Currently, search engines don’t map these vocabularies to schema.org ones. It’s possible they will at some stage, so decide which vocabularies to use based on what information you want to mark up, as the data is accessible regardless.

Criticism on microformats.org

Despite these vocabularies being based on vCard and vEvent and using microformats.org as their URLs, the microformats wiki actually warns against using the vCard and vEvent microdata vocabularies, stating:

For common semantics on the web … microformats are still simpler and easier than microdata, and are already well implemented across numerous services and tools.

Personally, I think the difference is marginal. If you use the recommended microformat profile links, I’d say it’s a wash. (But of course no one does ;). Microdata is actually simpler to use for date/time data than the microformat equivalents (although it is less permissive for fuzzy or ancient antiquity times), and it's more explicit, for example, avoiding the internationalisation issues of the “implied fn optimisation”. Tool support is a valid concern, but again I expect this to change over time — microdata is relatively new after all.

Browser support

The microdata specification describes the microdata DOM API, which allows us to access top-level items and their properties. Unfortunately, no browser supports this yet. Opera has experimental support in their latest snapshot, with support expected in Opera 12. It’s also being implemented by Mozilla.

Browser support for microdata (as of )
BrowserSupport
ChromeNo
SafariNo
FirefoxWork in progress
OperaIn snapshot 12.00-1033
Internet ExplorerNo

But that’s okay because this data is still useful for search engine robots and third party tools. For example, Bing, Google, and Yahoo are using microdata with the schema.org vocabularies in search results.

Tools for making and using microdata

With the right tools, we could use this data complete with its explicit semantics to, for example, add a microdata-annotated event directly into a calendar — very handy if you were planning to attend. With the release of schema.org, tools for microdata are starting to appear, but are still somewhat thin on the ground. (No Firefox plugin?! Inconceivable!). However we have libraries for three languages now:

Live Microdata converts microdata into JSON. If you’re using WHATWG/microformats.org vocabularies for vCard or vEvent, it also produces vCard and iCal output. The PHP Microdata library allows you to parse microdata in an HTML file, returning JSON or a PHP array. Mida allows you to extract microdata as JSON, and search for or inspect items. It supports defining vocabularies, and includes schema.org vocabularies. You can even use it from the command line.

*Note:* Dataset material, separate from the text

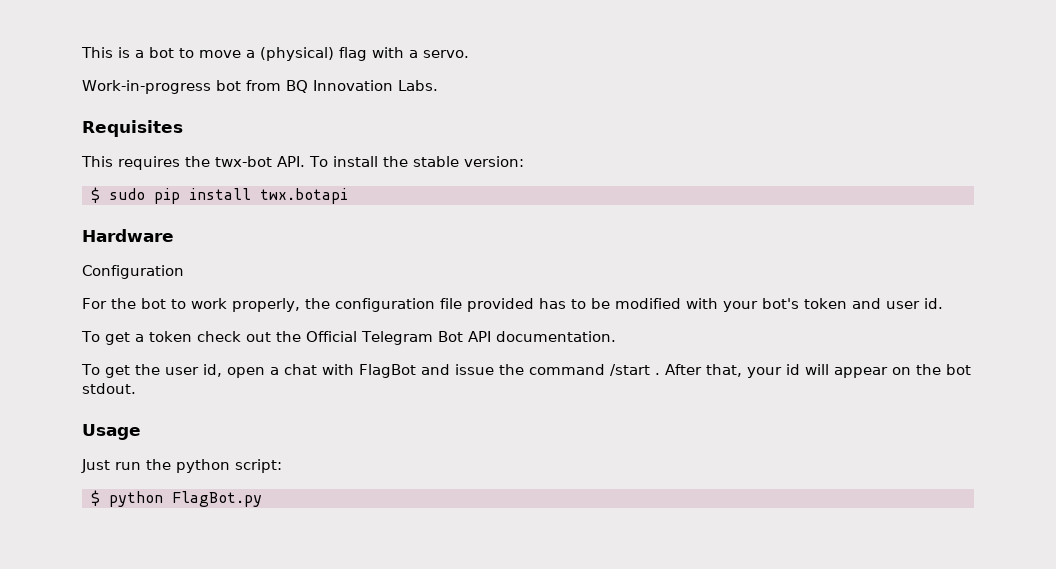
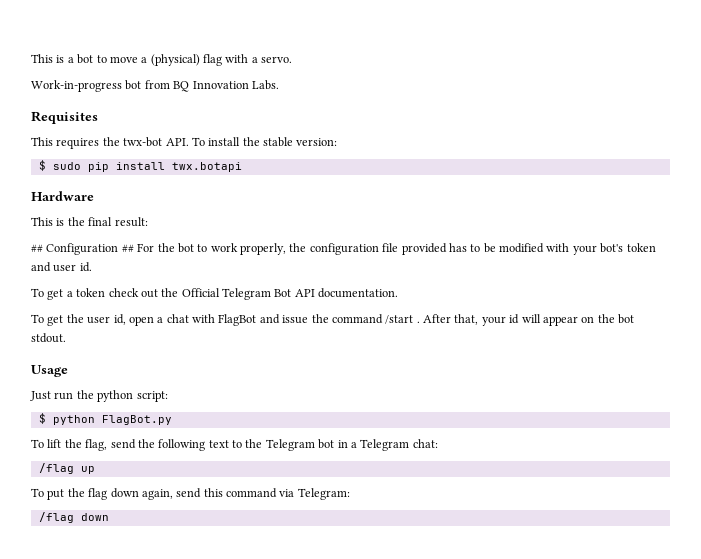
(174, 235) none -> [31,217,148,227] [31,244,43,252] This is the final result: // ##
(184, 272) // -> [121,244,134,252] ##
(262, 499) none -> [31,439,438,451] [38,463,95,474] [31,488,350,500] [38,512,109,523] // To lift the flag, send the following text to the Telegram bot in a Telegram chat: // /flag up // To put the flag down again, send this command via Telegram: // /flag down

Until there is native API support in browsers, we can use these libraries to access microdata. For example, you could put microdatajs on your own server to provide vCard and iCal file downloads, to allow adding the data to an address book or calendar app.

Validator.nu will validate your use of microdata, but not whether it conforms to a vocabulary. Google’s Rich Snippets testing tool also validates microdata. In addition, if you’re using the schema.org or Rich Snippets vocabularies it should display how that data could be incorporated into search results, as we saw in the Using schema.org vocabularies examples above. At the time of writing it isn’t, possibly due to this tool being updated for schema.org vocabularies.

If you have valid microdata in these vocabularies search engines will understand that data, but currently you have to “register your interest” in having your rich snippets actually be displayed (more information).

If you’d like a simple way to create microdata, with schema.org there are now several web-based form options:

  • Schema Creator supports the schema.org vocabularies for Person, Product, Event, Organization, Movie, Book, and Review
  • Schemafied supports the schema.org vocabularies for aggregate rating, article, contact point, creative work, event, local business, media object, nutrition information, offer, organization, person, place, postal address, product, rating, recipe, and thing, and also includes relevant items from other schemas
  • Microdata Generator supports the schema.org vocabularies for Attorney, Auto Dealer, Dentist, HVAC, Local Business Schema (NAP), Locksmith, Physician, Plumber, Real Estate, and Restaurant
  • HTML5 Microdata Templates supports the WHATWG and Rich Snippets vocabularies for events, organisations, people, reviews, and content

For CMSs, there’s a Schema for WordPress plugin, and initial work on adding microdata to Drupal too.

Other vocabularies

Here's a short list of microdata vocabularies and their itemtypes:

Person
Organisation or business
Calendar
Review
License
Products and services
Atom feed
  • hAtomhttp://microformats.org/wiki/hatom
Recipes

It’s also possible to use RDFa vocabularies by both specifying the itemtype and using URLs for itemprop names. Refer to schema.rdfs.org for Linked Data versions of schema.org vocabularies, and the RDF vocabulary clearing-house (“namespace lookup”) http://prefix.cc.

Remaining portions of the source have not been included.